Making No Misstakes

Erik Garf on creating a collaborative space for improv in the Motyer-Fancy theatre

Erik Garf wants “to do something new with improv.” Through the direction of No Misstakes, an improvised take on university life, the fourth-year drama student is doing just that.

I sat down with Garf to learn more about the show and what led him to it. Given his early introduction to theatre through improv, No Misstakes is a no-brainer for his directorial debut. After attending improv club because his friend needed a drive home, Garf fell in love with the genre.

Improv, plays and musicals have taught him “how to open my mind and observe the world a lot better.
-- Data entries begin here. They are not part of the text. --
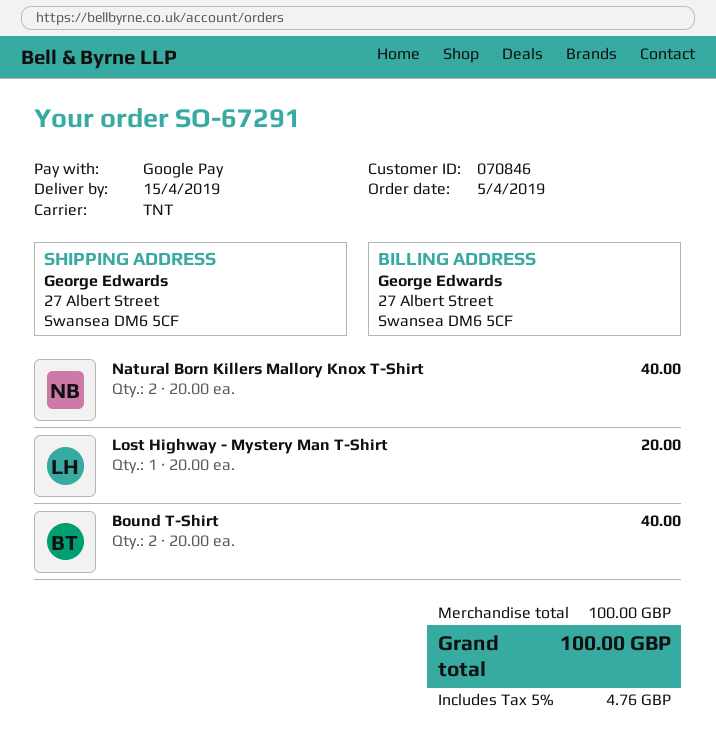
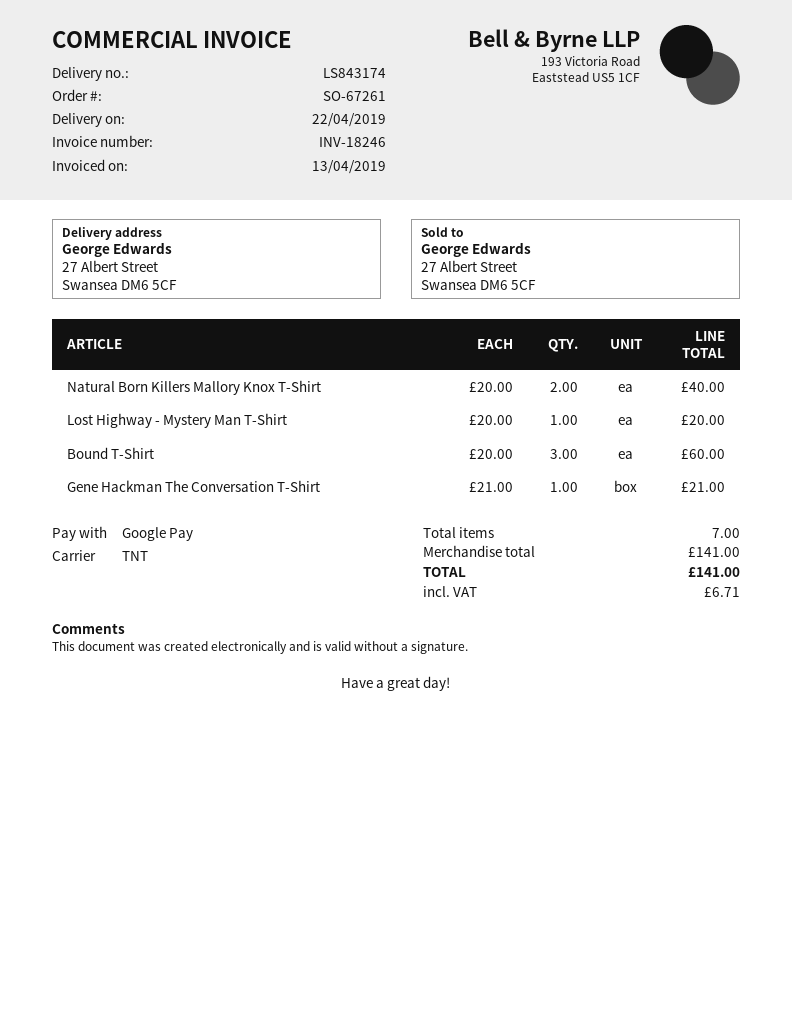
order number: SO-67291 -> SO-67261
delivery date: 2019-04-15 -> 2019-04-22
Bound T-Shirt: 2 x 20.00 = 40.00 -> 3 x 20.00 = 60.00
Gene Hackman The Conversation T-Shirt: none -> 1 x 21.00 = 21.00
subtotal: 100.00 -> 141.00
tax: 4.76 -> 6.71
total: 100.00 -> 141.00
Comedy, specifically improv, is observational and if you’re not paying attention to what’s happening around you, you don’t have enough material to improvise off of.”

At Mount Allison, Garf has been a prominent member of Motyer-Fancy, appearing onstage in She Stoops to Conquer, The White Snake, How to Succeed in Business Without Really Trying, The Dumb Waiter and Unity (1918).

“I’ve learned something different with every show I’ve been a part of,” said Garf. These lessons include memorization, articulation, playing the moment, dancing, singing and “how to walk offstage and shake it off.”

Garf has also been an active performer with Presents: the Improv. After joining Close Enough, one of Present’s three teams, in his second year and performing with the main stage cast in third year, he became the artistic director. He also currently performs with Critically Ashamed, another of the teams.

These passions for theatre and improv combine in No Misstakes. The idea for the show came from a Presents rehearsal at the end of his third year. He and three other performers jumped into a scene that mirrored real life.

“The issues that we were personally dealing with came out, which made us connect with it, connect with the moments, and we were grounded. Humour came out of it, and it was still funny, but we never tried to be funny. We just tried to make a story,” he explained.

This is his goal with No Misstakes: story, not comedy. Garf believes there is a place for Whose Line is it Anyway–style improv – based around earning the laugh – but he’s noticed “when an improviser tries to make a funny show, it breaks the reality of it.” Above all else, his goal is to “prove that improv can be more than it is in a pub.”

Playing off of the Harold structure – three independent plots that eventually come together to be resolved – the cast, as versions of themselves, improvises about problems they encounter in real life. They journal, take note of stage-worthy moments and events, and explore topics from the mundane to the heavy, like pregnancy, sexual assault and overdosing.

“There’s funny moments, but it can also be sad,” said actor Lily Falk when I sat in on a rehearsal. The focus on realistic narrative over comedy has pushed her “so much,” she says. “It feels way more vulnerable for a lot of reasons, because you’re playing yourself, a version of yourself.”

Max Farella, a Presents member and an actor in No Misstakes, added that “it’s tough switching between the two, from Presents to this and back to Presents. It’s like writing for a different discipline.”

Erik Garf can be found performing with Presents: The Improv at the pond on Wednesday nights. Erik Garf/Submitted

The actors are not the only ones who are pushing their comfort zones. The design team will also improvise. Kylie Fox will provide musical commentary throughout the show, and Garf says that “the designers are going to have to be on their toes and helping them create whatever the actors are creating.” Lighting will be improvised and there will be “a huge rack of costumes” and “copious amounts of props.”

Garf hopes that this experiment with improv will “directly speak to the audience” above all else. “It’s about everything you could possibly experience at university,” he explained.

Catch ‘No Misstakes’ during Motyer-Fancy Theatre’s Evening of One-Acts, Nov. 22 to 25.